POVERTY levels are steadily declining in Tanzania despite rapid population growth, thanks to a strong growing economy, Deputy Minister of Finance and Planning Dr Ashatu Kijaji has said.
She said in Parliament yesterday that Household Budget Surveys of 2011/12 and 2017/18 showed that basic need poverty declined from 28.2 per cent in 2012 to 26.4 per cent in 2018 and basic food poverty dropped from 9.7 per cent in 2016 to 8.0 per cent in 2018.
“So, it is not right to continue saying poverty is increasing. We need to debunk the growing poverty myth and focus on how to take advantages of gains of growing economy,” she said in a reply to a supplementary question from Boniface Getere (Bunda Rural, CCM) who wanted to know what government strategies to fight against poverty were.
She said the robust growing economy had positive impact in the levels of poverty.
Economic growth is described as the most powerful instrument for reducing poverty and improving the quality of life in developing countries.
Tanzania has enjoyed a robust growing economy to an average of seven percent per year for more than a decade.
The economy expanded by 7 percent last year and is projected to grow by 7.1 per cent in 2019. However the growth declined to 6.6 percent in the first quarter of 2019 from 7.5 percent in the same period a year earlier, according to official data by the National Bureau of Statistics.
The East African Community’s second largest economy of 55 million people has one of the world’s highest birth rates.
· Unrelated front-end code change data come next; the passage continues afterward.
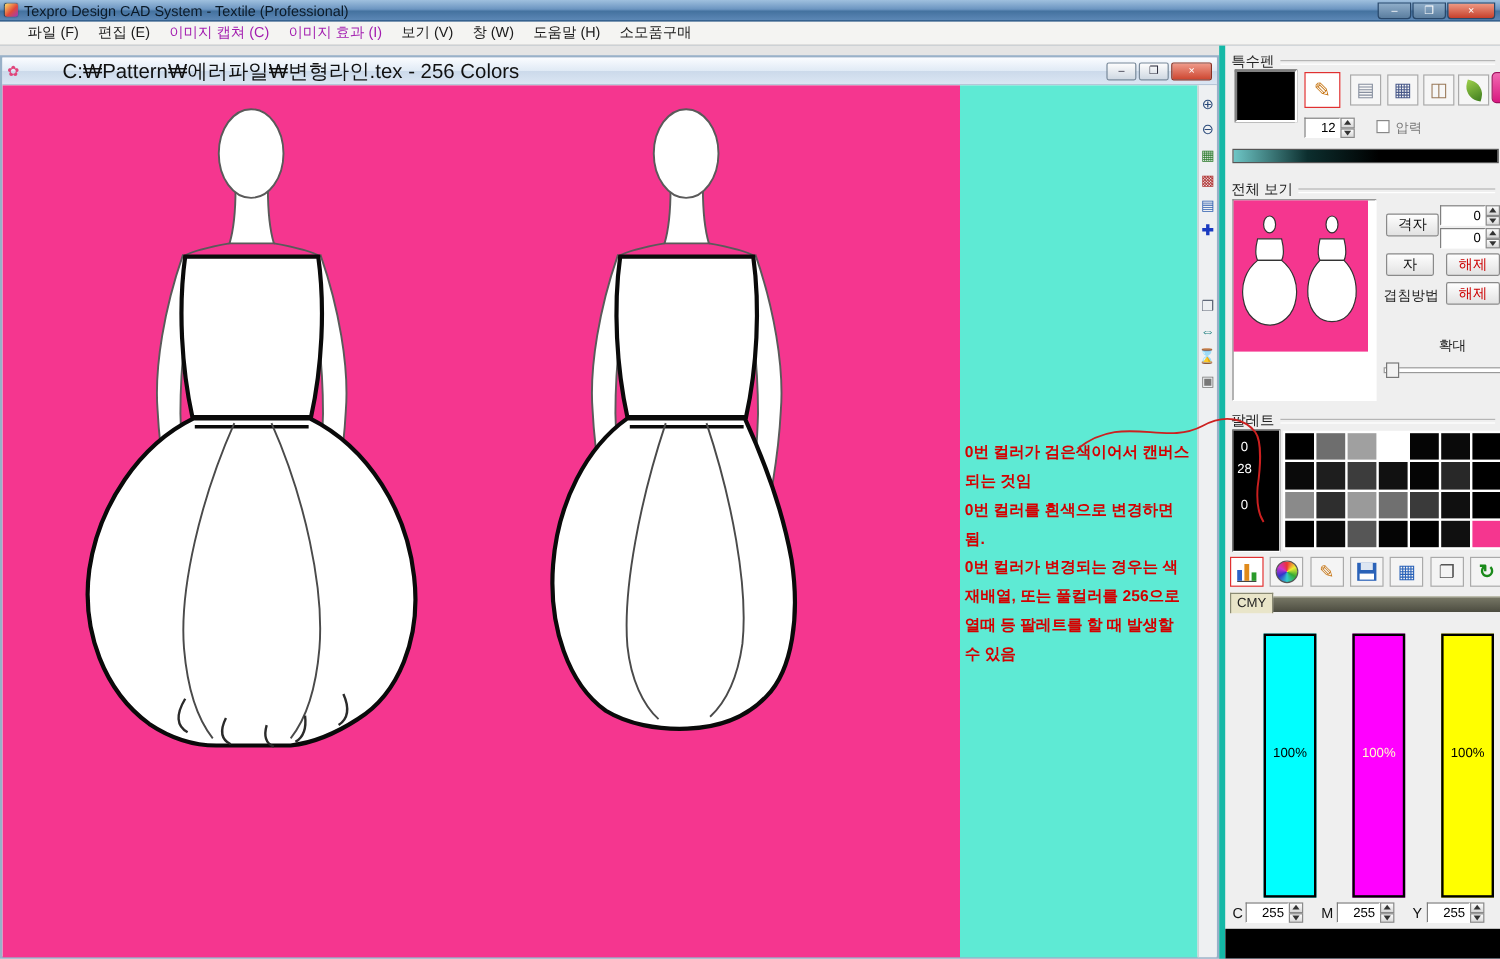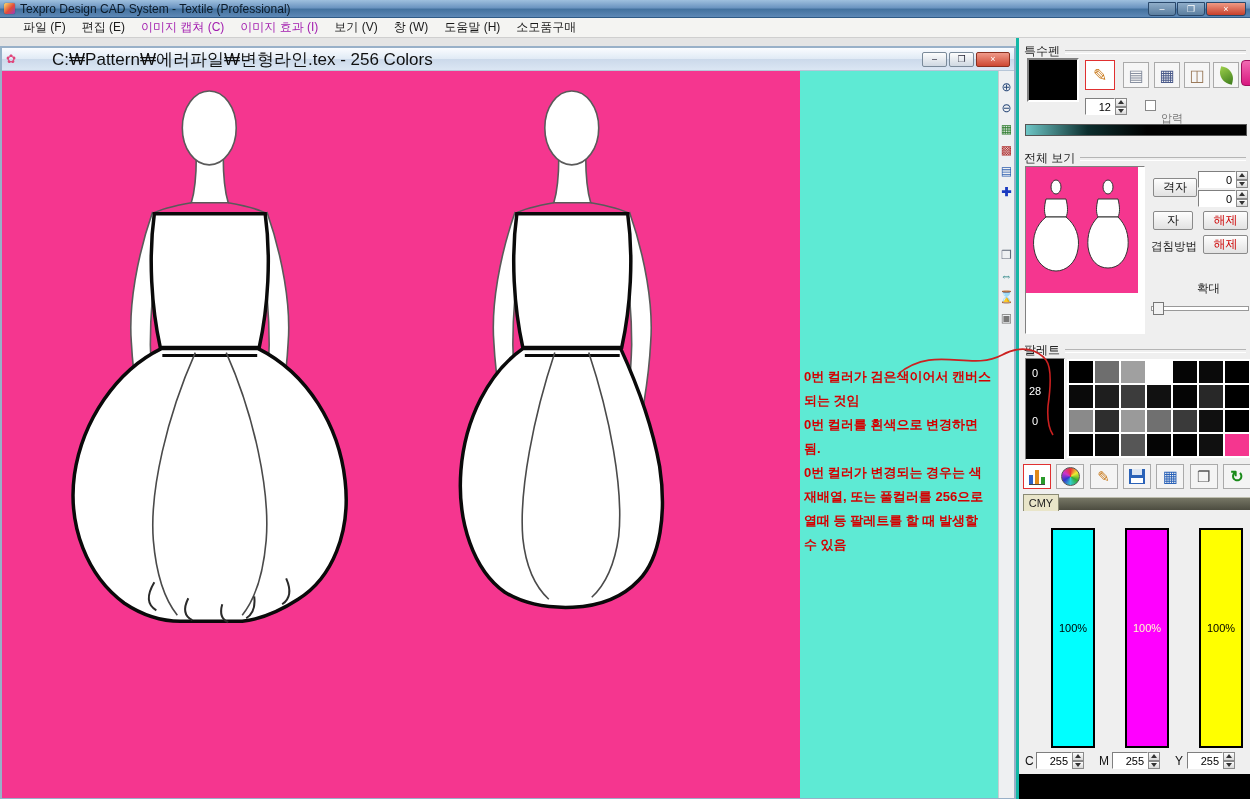--- a/index.html
+++ b/index.html
@@ -49,21 +49,21 @@
     border-left:1px solid #c8ccd0;display:flex;flex-direction:column;align-items:center;
     padding-top:6px;box-sizing:border-box;}
   .vicon{width:15px;height:21px;font-size:12px;line-height:21px;text-align:center;cursor:default;}
   .vicon.gap-before{margin-top:42px;}
   .vi-zoom{color:#2a4a7a;} .vi-grid{color:#2a7a2a;} .vi-pat{color:#b03030;}
   .vi-rep{color:#3060b0;} .vi-move{color:#1a3ac0;font-weight:bold;} .vi-tile{color:#606878;}
   .vi-mirror{color:#177;} .vi-hour{color:#b08000;} .vi-lock{color:#787878;}
 
   
   .panel{position:absolute;left:1016px;top:38px;width:234px;height:761px;background:#efefef;
-    border-left:3px solid #14b8a6;box-sizing:border-box;overflow:hidden;}
+    border-left:5px solid #14b8a6;box-sizing:border-box;overflow:hidden;}
   .hdr{position:absolute;left:5px;right:4px;display:flex;align-items:center;gap:5px;
     font-size:12px;color:#222;white-space:nowrap;}
   .hdr::after{content:"";flex:1;height:2px;border-top:1px solid #b5b5b5;border-bottom:1px solid #fff;}
 
   .swatch-big{position:absolute;left:8px;top:20px;width:48px;height:40px;
     border:2px solid;border-color:#808080 #fff #fff #808080;box-sizing:content-box;}
   .tool-btn{position:absolute;width:26px;height:26px;display:flex;align-items:center;justify-content:center;
     background:#f6f6f6;border:1px solid #aaa;box-sizing:border-box;cursor:default;}
   .tool-btn.selected{border:1px solid #e03030;background:#fff;}
   .glyph-pen{color:#c87818;font-size:17px;} .glyph-paste{color:#8890a0;font-size:16px;}
@@ -281,21 +281,21 @@
       <span class="spin-arrows" style="height:17px;">
         <span>
             <i class="tri-up"></i>
           </span>
         <span>
             <i class="tri-dn"></i>
           </span>
       </span>
     </div>
     <span class="chk" style="left:126px;top:62px;"></span>
-    <span class="chk-label" style="left:142px;top:61px;margin-top:12px;">압력</span>
+    <span class="chk-label" style="left:142px;top:61px;">압력</span>
     <div class="pen-slider"></div>
 
     <div class="hdr" style="top:112px;">
       <span>전체 보기</span>
     </div>
     <div class="thumb-box">
       <div class="thumb-img" style="background: rgb(245, 54, 143);">
         <svg width="112" height="126" viewBox="0 0 112 126">
           <g fill="#fff" stroke="#333" stroke-width="1">
             <g transform="translate(6,8)">

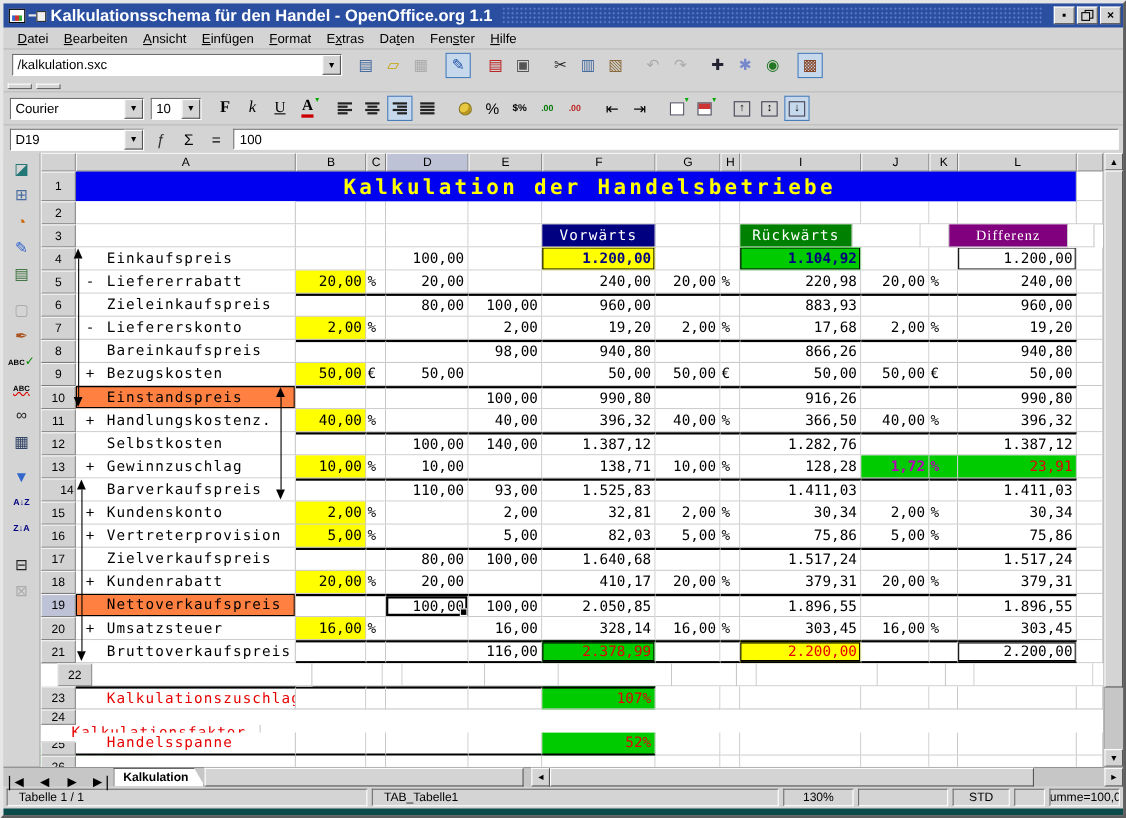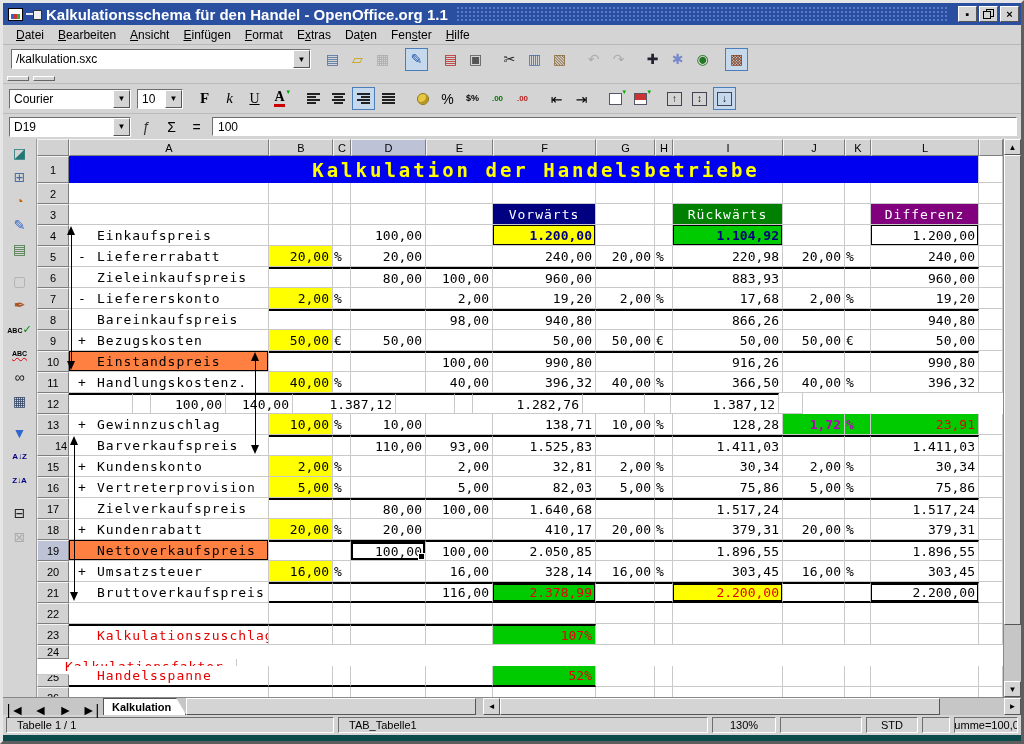--- a/index.html
+++ b/index.html
@@ -425,24 +425,24 @@
         <div class="grow" style="height: 21px;">
           <div class="rowhdr" style="width: 32px;">3</div>
           <div class="cell acell" style="width: 200px;"></div>
           <div class="cell" style="width: 64px;"></div>
           <div class="cell sym" style="width: 18px;"></div>
           <div class="cell" style="width: 75px;"></div>
           <div class="cell" style="width: 67px;"></div>
           <div class="cell hdr-navy" style="width: 103px;">Vorwärts</div>
           <div class="cell" style="width: 59px;"></div>
           <div class="cell sym" style="width: 18px;"></div>
-          <div class="cell hdr-green" style="width: 110px;">Rückwärts</div>
+          <div class="cell hdr-green" style="width: 102px;">Rückwärts</div>
           <div class="cell" style="width: 62px;"></div>
           <div class="cell sym" style="width: 26px;"></div>
-          <div class="cell hdr-purple" style="width: 108px;">Differenz</div>
+          <div class="cell hdr-purple" style="width: 108px; font-family: Liberation Serif, serif;">Differenz</div>
           <div class="cell" style="width: 24px;"></div>
         </div>
         <div class="grow" style="height: 21px;">
           <div class="rowhdr" style="width: 32px;">4</div>
           <div class="cell acell" style="width: 200px;">
             <span>Einkaufspreis</span>
           </div>
           <div class="cell" style="width: 64px;"></div>
           <div class="cell sym" style="width: 18px;"></div>
           <div class="cell" style="width: 75px;">100,00</div>
@@ -581,20 +581,23 @@
           <div class="cell" style="width: 59px;">40,00</div>
           <div class="cell sym" style="width: 18px;">%</div>
           <div class="cell" style="width: 110px;">366,50</div>
           <div class="cell" style="width: 62px;">40,00</div>
           <div class="cell sym" style="width: 26px;">%</div>
           <div class="cell" style="width: 108px;">396,32</div>
           <div class="cell" style="width: 24px;"></div>
         </div>
         <div class="grow" style="height: 21px;">
           <div class="rowhdr" style="width: 32px;">12</div>
+          <div class="cell acell" style="width: 200px;">
+            <span>Selbstkosten</span>
+          </div>
           <div class="cell tb" style="width: 64px;"></div>
           <div class="cell sym tb" style="width: 18px;"></div>
           <div class="cell tb" style="width: 75px;">100,00</div>
           <div class="cell tb" style="width: 67px;">140,00</div>
           <div class="cell tb" style="width: 103px;">1.387,12</div>
           <div class="cell tb" style="width: 59px;"></div>
           <div class="cell sym tb" style="width: 18px;"></div>
           <div class="cell tb" style="width: 110px;">1.282,76</div>
           <div class="cell tb" style="width: 62px;"></div>
           <div class="cell sym tb" style="width: 26px;"></div>
@@ -762,21 +765,21 @@
           <div class="cell bg-green txt-red box tb bb" style="width: 103px;">2.378,99</div>
           <div class="cell tb bb" style="width: 59px;"></div>
           <div class="cell sym tb bb" style="width: 18px;"></div>
           <div class="cell bg-yellow txt-red box tb bb" style="width: 110px;">2.200,00</div>
           <div class="cell tb bb" style="width: 62px;"></div>
           <div class="cell sym tb bb" style="width: 26px;"></div>
           <div class="cell box tb bb" style="width: 108px;">2.200,00</div>
           <div class="cell" style="width: 24px;"></div>
         </div>
         <div class="grow" style="height: 21px;">
-          <div class="rowhdr" style="width: 32px;">22</div>
+          <div class="rowhdr" style="width: 32px; margin-left: 15px;">22</div>
           <div class="cell acell" style="width: 200px;"></div>
           <div class="cell" style="width: 64px;"></div>
           <div class="cell sym" style="width: 18px;"></div>
           <div class="cell" style="width: 75px;"></div>
           <div class="cell" style="width: 67px;"></div>
           <div class="cell" style="width: 103px;"></div>
           <div class="cell" style="width: 59px;"></div>
           <div class="cell sym" style="width: 18px;"></div>
           <div class="cell" style="width: 110px;"></div>
           <div class="cell" style="width: 62px;"></div>

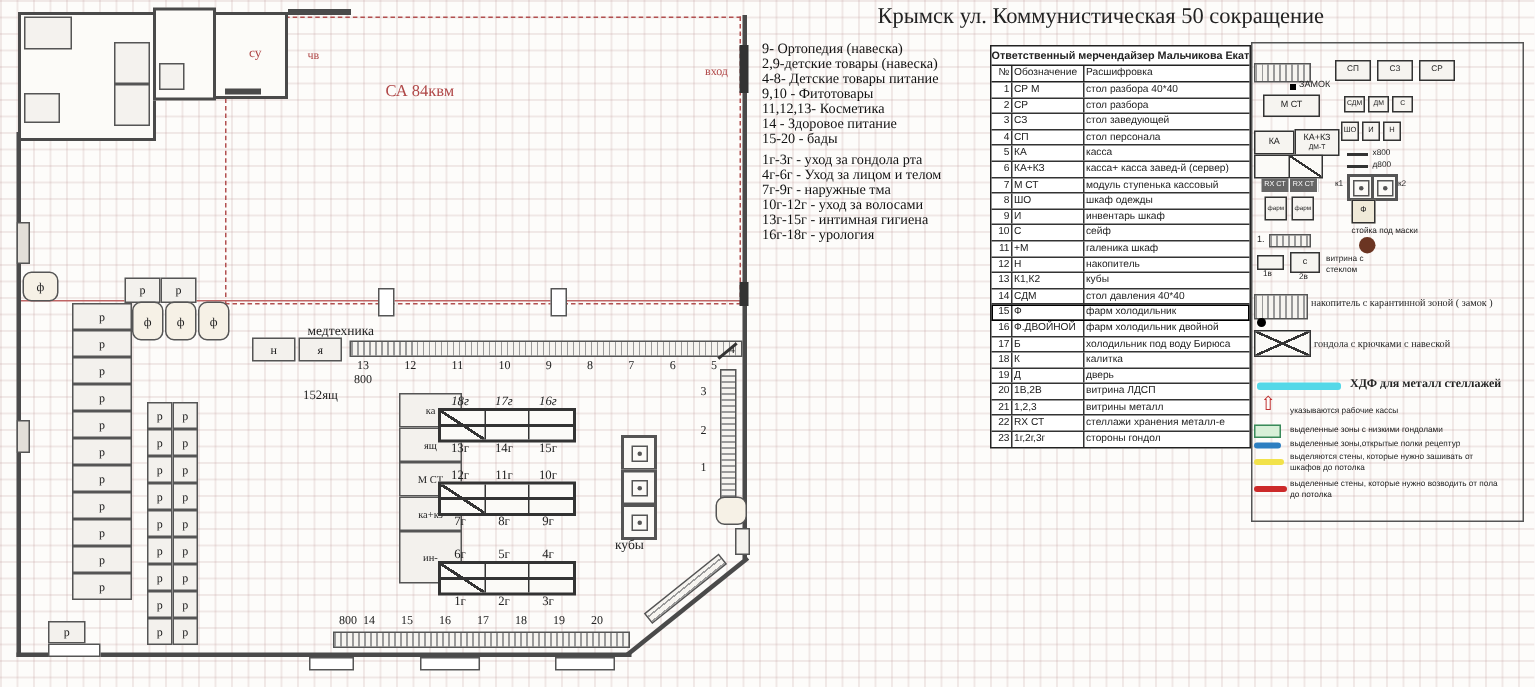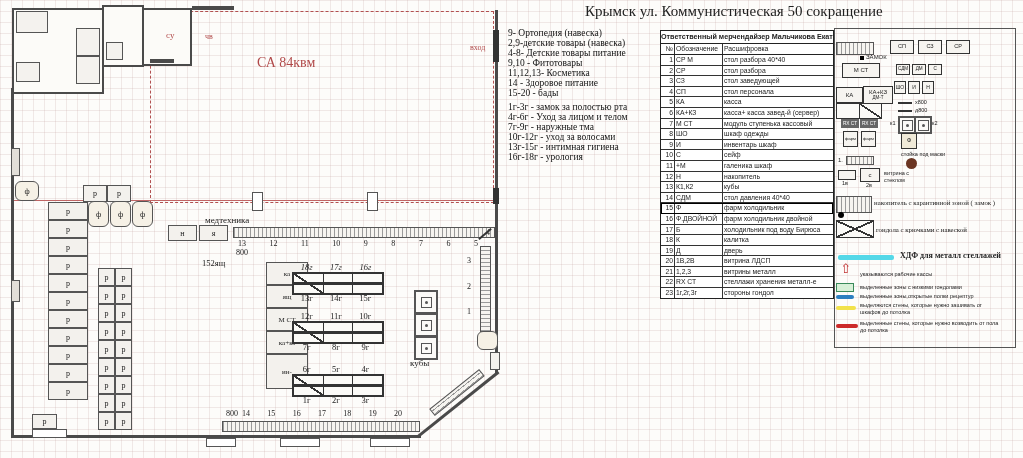--- a/index.html
+++ b/index.html
@@ -89,21 +89,21 @@
   <div class="abs" style="left:493px;top:30px;width:6px;height:32px;background:#333;"></div>
   <div class="abs" style="left:493px;top:188px;width:6px;height:16px;background:#333;"></div>
   <div class="sub" style="left:11px;top:148px;width:7px;height:26px;background:#e2ded8;"></div>
   <div class="sub" style="left:11px;top:280px;width:7px;height:20px;background:#e2ded8;"></div>
   <div class="sub" style="left:206px;top:438px;width:28px;height:7px;background:#fff;"></div>
   <div class="sub" style="left:280px;top:438px;width:38px;height:7px;background:#fff;"></div>
   <div class="sub" style="left:370px;top:438px;width:38px;height:7px;background:#fff;"></div>
 
   <div class="redtx" style="left:205px;top:0;margin-top:32px;">чв</div>
   <div class="redtx" style="left:470px;top:43px;">вход</div>
-  <div class="redtx" style="left:257px;top:55px;font-size:14px;">СА 84квм</div>
+  <div class="redtx" style="left:257px;top:55px;font-size:11px;">СА 84квм</div>
 
   <div class="abs" style="left:205px;top:215px;font-size:9px;">медтехника</div>
   <div class="abs" style="left:168px;top:225px;display:flex;gap:2px;">
 
   <div class="rbox" style="width:27px;height:14px;">н</div>
       <div class="rbox" style="width:27px;height:14px;">я</div>
     </div>
   <div class="strip" style="left:233px;top:227px;width:260px;height:9px;"></div>
   <div class="numrow" style="left:238px;top:239px;width:240px;">
 
@@ -278,21 +278,21 @@
   <div>9- Ортопедия (навеска)</div>
       <div>2,9-детские товары (навеска)</div>
       <div>4-8- Детские товары питание</div>
       <div>9,10 - Фитотовары</div>
       <div>11,12,13- Косметика</div>
       <div>14 - Здоровое питание</div>
       <div>15-20 - бады</div>
     </div>
   <div class="lglist" style="left:508px;top:102px;">
 
-  <div>1г-3г - замок за полостью рта</div>
+  <div>1г-3г - уход за гондола рта</div>
       <div>4г-6г - Уход за лицом и телом</div>
       <div>7г-9г - наружные тма</div>
       <div>10г-12г - уход за волосами</div>
       <div>13г-15г - интимная гигиена</div>
       <div>16г-18г - урология</div>
     </div>
 
   <div class="tbl">
     <div class="hd">Ответственный мерчендайзер Мальчикова Екатерина 8-9530987615</div>
     <div class="ch">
Figures from UN population fun showed the population is growing by about 2.7 per cent annually.
The basic needs poverty declined from 28.2 percent in 2011/12 Household Budget Survey to 26.4 per cent in the 2017/18 Household Budget Survey. Similarly, the food poverty declined from 9.7 per cent in the 2011/12 Household Budget Survey to 8.0 percent in the 2017/18 Household Budget survey.
In Tanzania, poverty is measured by comparing a household’s consumption per adult equivalent to the national poverty line using Household Budget Survey (HBS) data.
The consumption aggregate comprises food, including food produced by the households themselves, and expenditures on a range of other goods and services; e.g., clothing, utilities, transportation, communication, health, and education.
It excludes rent and other housing-related expenditures as well as spending on exceptional events (e.g., marriages, funerals) and larger consumer durable items (cars, TVs, etc.).
In recent years, Tanzania’s approach to economic development has placed renewed emphasis upon the importance of economic transformation in driving poverty reduction and prosperity.
According to the 2012 Household Budget Survey, the Tanzania Mainland Poverty Assessment highlights the country’s first significant decline in poverty in 20 years.
Basic needs poverty, which refers to the minimum resources needed for physical wellbeing, declined from 34.4 per cent in 2006, to 28.2 per cent by 2012.
During the same time period, extreme poverty also decreased from 11.7 per cent to 9.7 per cent.